WORK REQUEST: Every line of the data below is to be given again as it appears, with the images removed.

── RECORDS SHOWN ──

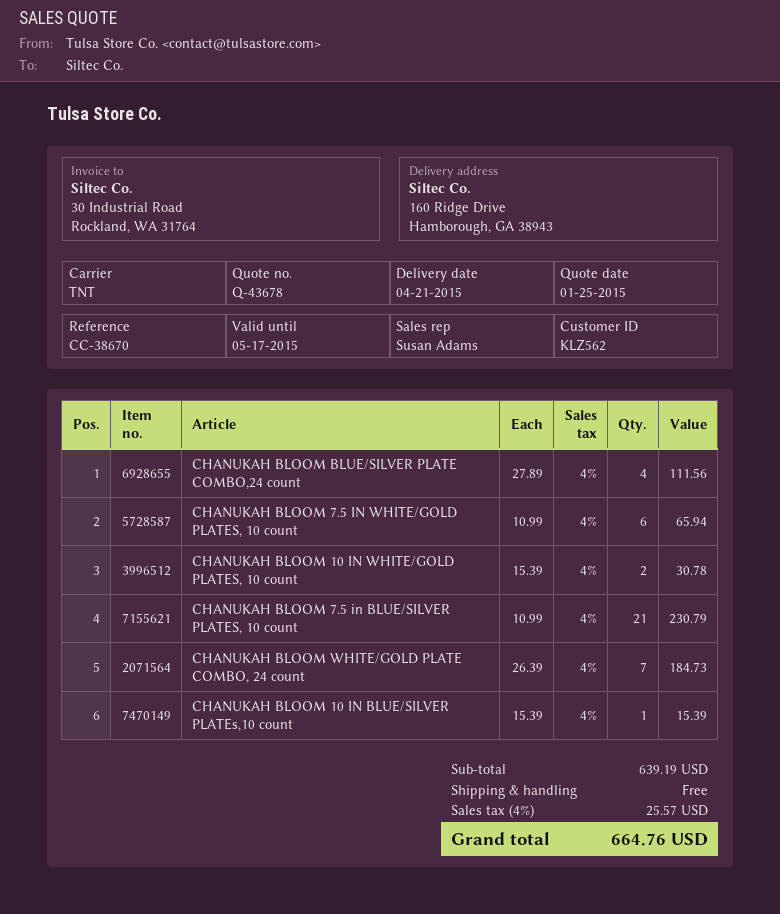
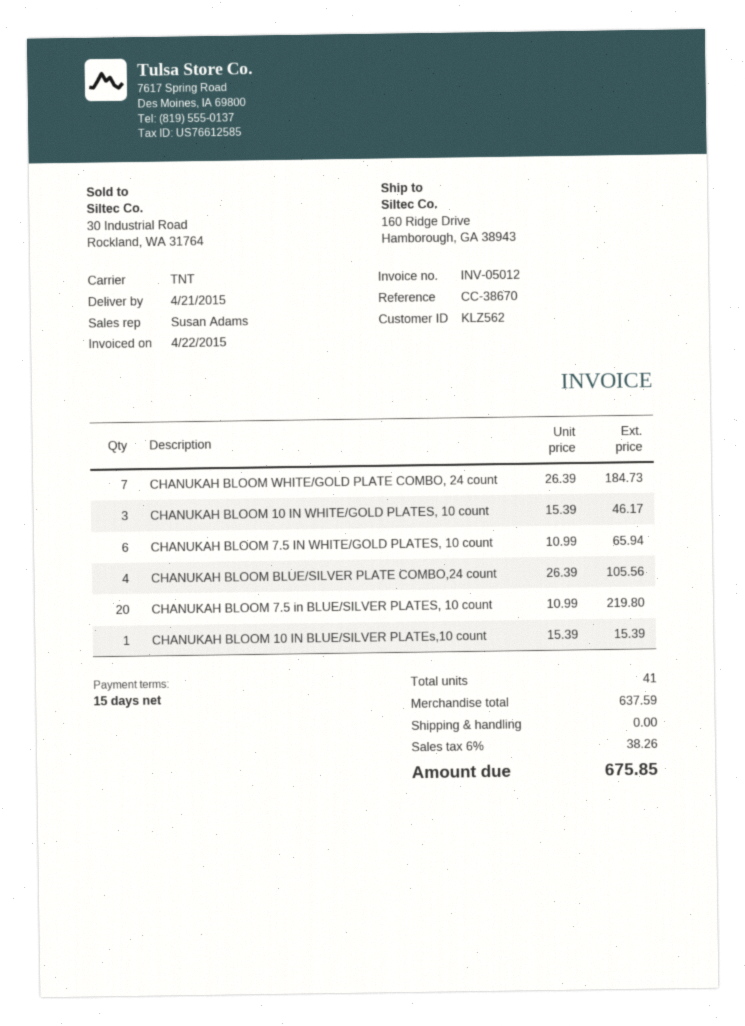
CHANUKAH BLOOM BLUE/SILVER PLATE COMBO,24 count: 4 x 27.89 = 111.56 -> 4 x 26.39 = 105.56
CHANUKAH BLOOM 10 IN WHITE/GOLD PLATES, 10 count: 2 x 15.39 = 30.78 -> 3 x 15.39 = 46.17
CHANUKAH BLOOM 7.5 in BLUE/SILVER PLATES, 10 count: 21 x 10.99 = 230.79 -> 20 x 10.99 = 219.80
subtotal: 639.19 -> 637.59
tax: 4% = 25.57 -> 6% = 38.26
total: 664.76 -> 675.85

───

YOUR RESPONSE:
CHANUKAH BLOOM BLUE/SILVER PLATE COMBO,24 count: 4 x 27.89 = 111.56 -> 4 x 26.39 = 105.56
CHANUKAH BLOOM 10 IN WHITE/GOLD PLATES, 10 count: 2 x 15.39 = 30.78 -> 3 x 15.39 = 46.17
CHANUKAH BLOOM 7.5 in BLUE/SILVER PLATES, 10 count: 21 x 10.99 = 230.79 -> 20 x 10.99 = 219.80
subtotal: 639.19 -> 637.59
tax: 4% = 25.57 -> 6% = 38.26
total: 664.76 -> 675.85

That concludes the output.